1ère collaboration de taille

Pentagon Papers marque la première collaboration importante entre Meryl Streep et Steven Spielberg, la célèbre comédienne ayant prêté sa voix à un personnage de A.I. intelligence artificielle.

Parlons argent !

Pentagon Papers possède un budget de production estimé à 50 millions de dollars, ce qui est "peu" en comparaison du précédent film de Steven Spielberg Le Bon Gros Géant qui avait coûté 140 millions. Au sein de la filmographie du metteur en scène, Le Pont des espions, AmistadLa Liste de Schindler et tous ses films réalisés avant Always (1989) ont été produits pour un coût inférieur à celui de Pentagon Papers.
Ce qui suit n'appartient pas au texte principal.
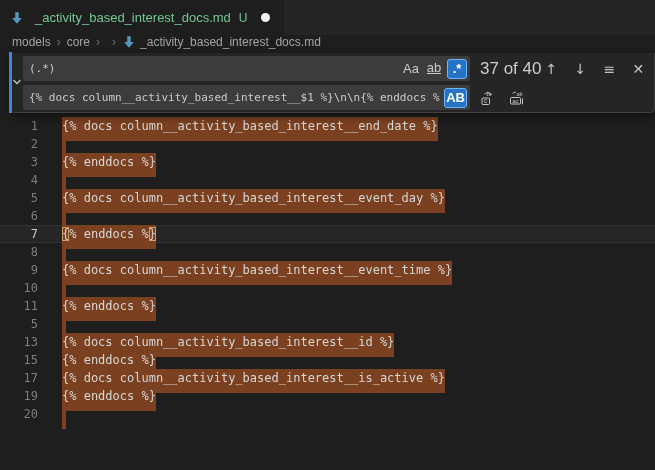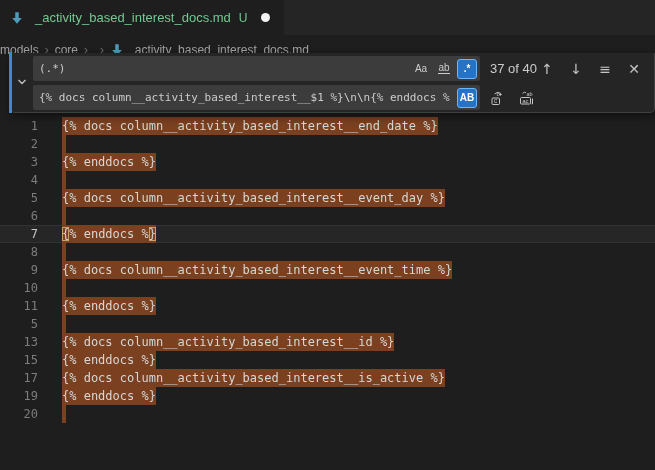--- a/index.html
+++ b/index.html
@@ -16,7 +16,7 @@
   .tab-badge{color:#73c991;font-size:12px;margin-left:8px;}
   .dot{width:9px;height:9px;border-radius:50%;background:#f3f3f3;margin-left:13px;flex:none;}
   
-  .breadcrumbs{height:22px;display:flex;align-items:flex-end;
+  .breadcrumbs{height:22px;display:flex;align-items:flex-start;padding-left:12px;
                color:#a3a3a3;font-size:12px;background:#1e1e1e;}
   .bc-item{white-space:nowrap;cursor:pointer;}
   .bc-sep{color:#6e6e6e;margin:0 6px;font-size:12px;}

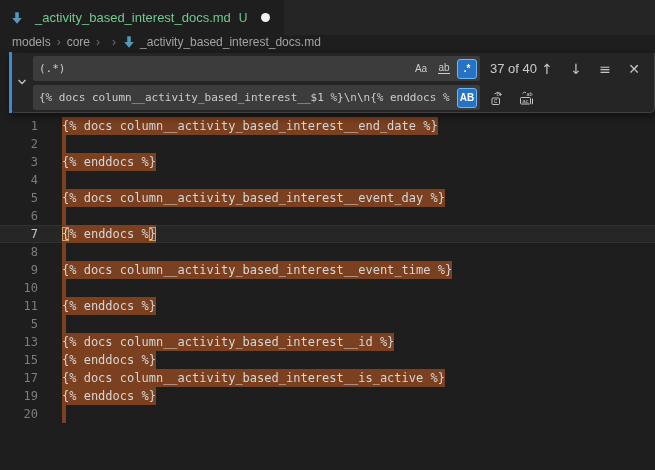--- a/index.html
+++ b/index.html
@@ -53,7 +53,7 @@
   .inp-toggles{position:absolute;right:3px;top:50%;transform:translateY(-50%);
       display:flex;gap:3px;align-items:center;}
   .tgl{min-width:20px;height:20px;padding:0 1px;display:flex;align-items:center;justify-content:center;
-      color:#cccccc;font-size:10px;border-radius:3px;box-sizing:border-box;cursor:pointer;}
+      color:#cccccc;font-size:13px;border-radius:3px;box-sizing:border-box;cursor:pointer;}
   .tgl .uline{border-bottom:1px solid #cccccc;padding-bottom:0px;line-height:10px;}
   .tgl.active{background:#2672c4;border:1px solid #6cb6ff;color:#ffffff;font-weight:bold;}
   .count{color:#cccccc;font-size:13px;margin-left:10px;white-space:nowrap;}

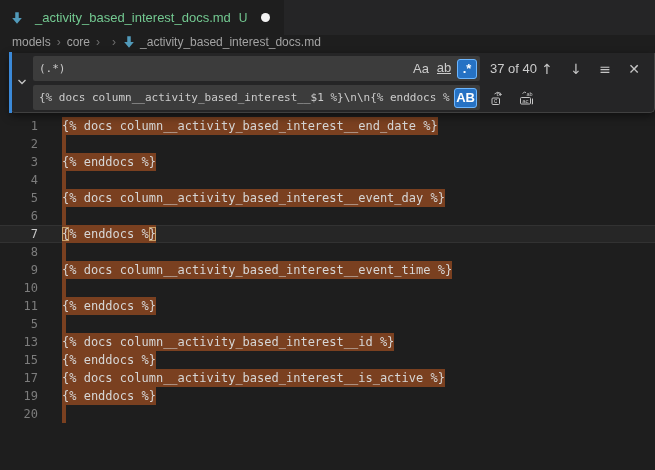--- a/index.html
+++ b/index.html
@@ -56,7 +56,7 @@
       color:#cccccc;font-size:13px;border-radius:3px;box-sizing:border-box;cursor:pointer;}
   .tgl .uline{border-bottom:1px solid #cccccc;padding-bottom:0px;line-height:10px;}
   .tgl.active{background:#2672c4;border:1px solid #6cb6ff;color:#ffffff;font-weight:bold;}
-  .count{color:#cccccc;font-size:13px;margin-left:10px;white-space:nowrap;}
+  .count{color:#cccccc;font-size:17px;margin-left:10px;white-space:nowrap;}
   .nav{margin-left:auto;display:flex;gap:9px;align-items:center;margin-right:2px;}
   .icon-btn{width:20px;height:20px;display:flex;align-items:center;justify-content:center;
       color:#c5c5c5;border-radius:4px;cursor:pointer;font-family:"DejaVu Sans",sans-serif;font-size:14px;}

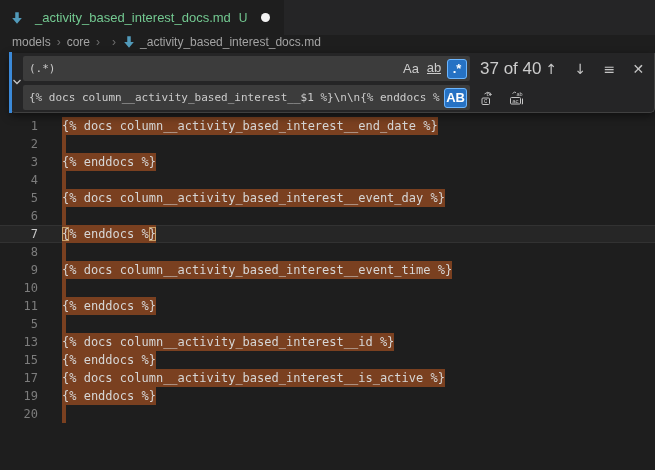--- a/index.html
+++ b/index.html
@@ -28,7 +28,7 @@
   .line{display:flex;height:18px;line-height:18px;}
   .ln{width:38px;flex:none;text-align:right;color:#7d7d7d;user-select:none;}
   .code{margin-left:24px;white-space:pre;color:#d6d6d6;}
-  .hl{background:#7a4020;display:inline-block;height:18px;}
+  .hl{background:#7a4020;display:inline-block;height:24px;}
   .hl.sliver{width:4px;}
   .line.current{background:#262626;
         box-shadow:inset 0 1px 0 #323232, inset 0 -1px 0 #323232;}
Collaboration de (très) longue date

Pentagon Papers marque la 44ème année de collaboration entre Steven Spielberg et le compositeur John Williams et leur 29ème projet ensemble. Le cinéaste confie : "Avant de procéder à l’enregistrement avec tout l’orchestre, John a l’habitude de tout me jouer au piano d’abord mais le planning de ce film était tellement serré que c’est bien l’une des rares fois où je me suis rendu à un enregistrement mené par John Williams sans en avoir entendu une seule note”, relate Spielberg. “Et pourtant, comme à chaque fois, j’ai adoré chaque seconde. La partition de John a une belle retenue mais une grande force musicale quand cela est nécessaire."

Accessoires d'époque

Toujours dans un soucis d'authenticité, la chef-accessoiriste Diana Burton s’est mise en quête d’un certain nombre d’objets d’époque, parmi lesquels une copie (similaire au mot près) des Pentagon Papers, qu’elle a pu parcourir à Washington. "Les Pentagon Papers sont l’une des stars du film et il fallait donc qu’on ait quelque chose qui se rapproche au plus près des documents originaux. On en a fabriqué un exemplaire complet : 44 volumes et 7700 pages en tout. Je suis allée consulter les documents aux Archives Nationales et comme on peut les manipuler, j’ai même pu avoir une idée du type de papier sur lequel ils avaient été imprimés, de sorte à ce que ce soit historiquement correct", se souvient-elle.

Autorisé au Liban

Si le comité de censure local avait refusé d'accorder au long métrage son visa d'exploitation, en évoquant une liste de boycott d'Israël dont Steven Spielberg fait partie depuis qu'il a signé La Liste de Schindler en 1993, le peuple libanais pourra finalement voir son nouveau film dans les salles de son pays. Le Premier Ministre Saad Hariri a en effet autorisé la projection de Pentagon Papers au Liban, ce qui constitue une grande première puisque la décision du comité de censure n'avait jamais été annulée auparavant.